Es war ein schon älterer Mann in einem Schlafrock und einem darübergezogenen langschößigen Rock, anscheinend ein Handwerksmeister, der Mann der Frau, mit der ich sprach.
»Wir haben mit Ihnen nichts zu reden, lieber Herr; das sind Dinge, die uns nichts angehen . . .«, sagte er, indem er mir einen schrägen Blick zuwarf. »Und du geh nur weg! Adieu, mein Herr!

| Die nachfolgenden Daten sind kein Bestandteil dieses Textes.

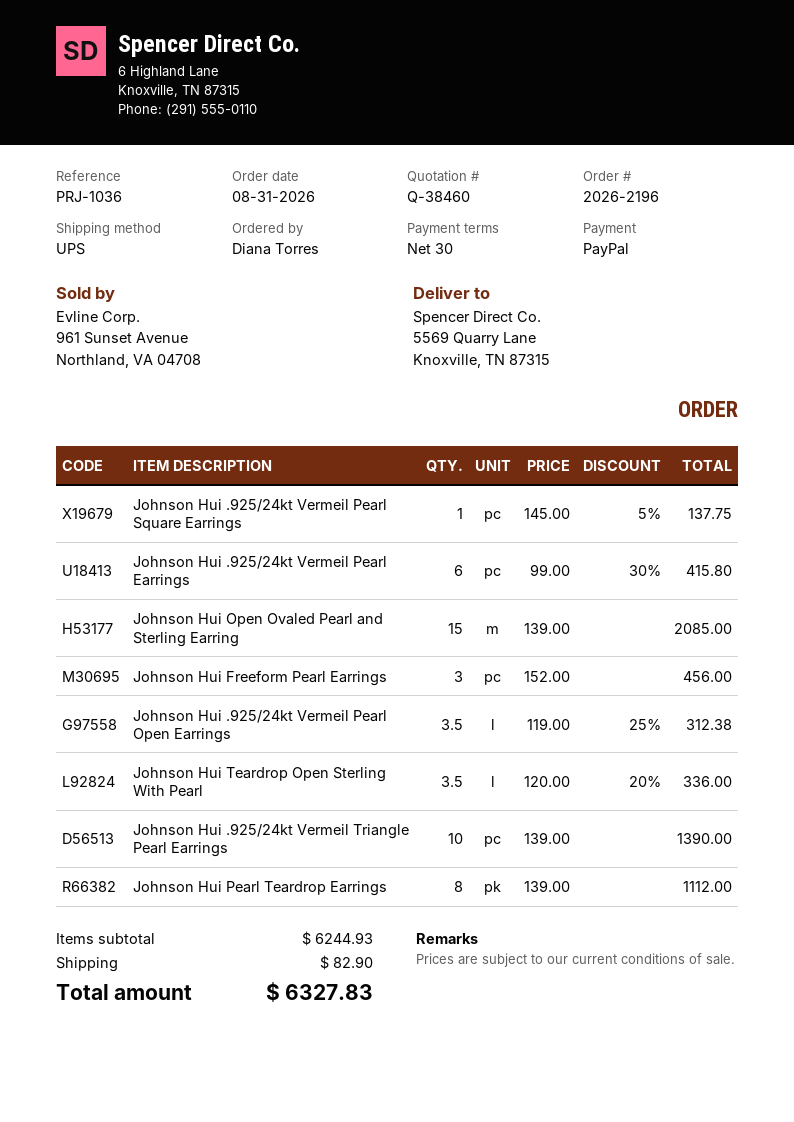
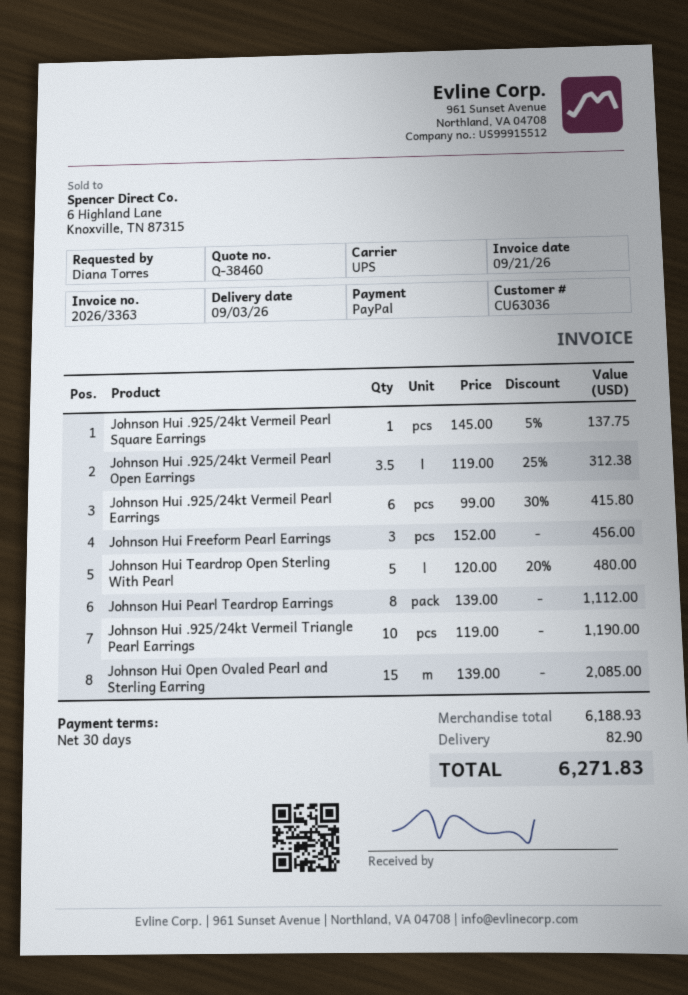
Johnson Hui Teardrop Open Sterling With Pearl: 3.5 x 120.00 - 20% = 336.00 -> 5 x 120.00 - 20% = 480.00
Johnson Hui .925/24kt Vermeil Triangle Pearl Earrings: 10 x 139.00 = 1390.00 -> 10 x 119.00 = 1190.00
subtotal: 6244.93 -> 6188.93
total: 6327.83 -> 6271.83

Ich bin Sargtischler; wenn Sie in meinem Fach etwas nötig haben, so werde ich jeden Auftrag zu Ihrer vollen Zufriedenheit ausführen . . . Sonst aber haben Sie und wir nichts miteinander zu verhandeln . . .«
Ich verließ dieses Haus in tiefen Gedanken und großer Aufregung. Machen konnte ich nichts; aber es war mir eine peinliche Empfindung, daß ich die Sache ihren Gang gehen lassen sollte. Einige Worte der Tischlerfrau beunruhigten mich ganz besonders. Da verbarg sich etwas Häßliches; das ahnte ich.
Ich ging mit gebeugtem Kopf und in Gedanken versunken dahin, als mich auf einmal eine laute Stimme mit meinem Familiennamen anrief. Ich blickte auf – vor mir stand ein Betrunkener, der beinahe schwankte; gekleidet war er ziemlich sauber, nur trug er einen garstigen Mantel und eine schmierige Mütze. Sein Gesicht kam mir sehr bekannt vor. Ich betrachtete ihn genauer.
Er blinzelte mich an und lächelte ironisch.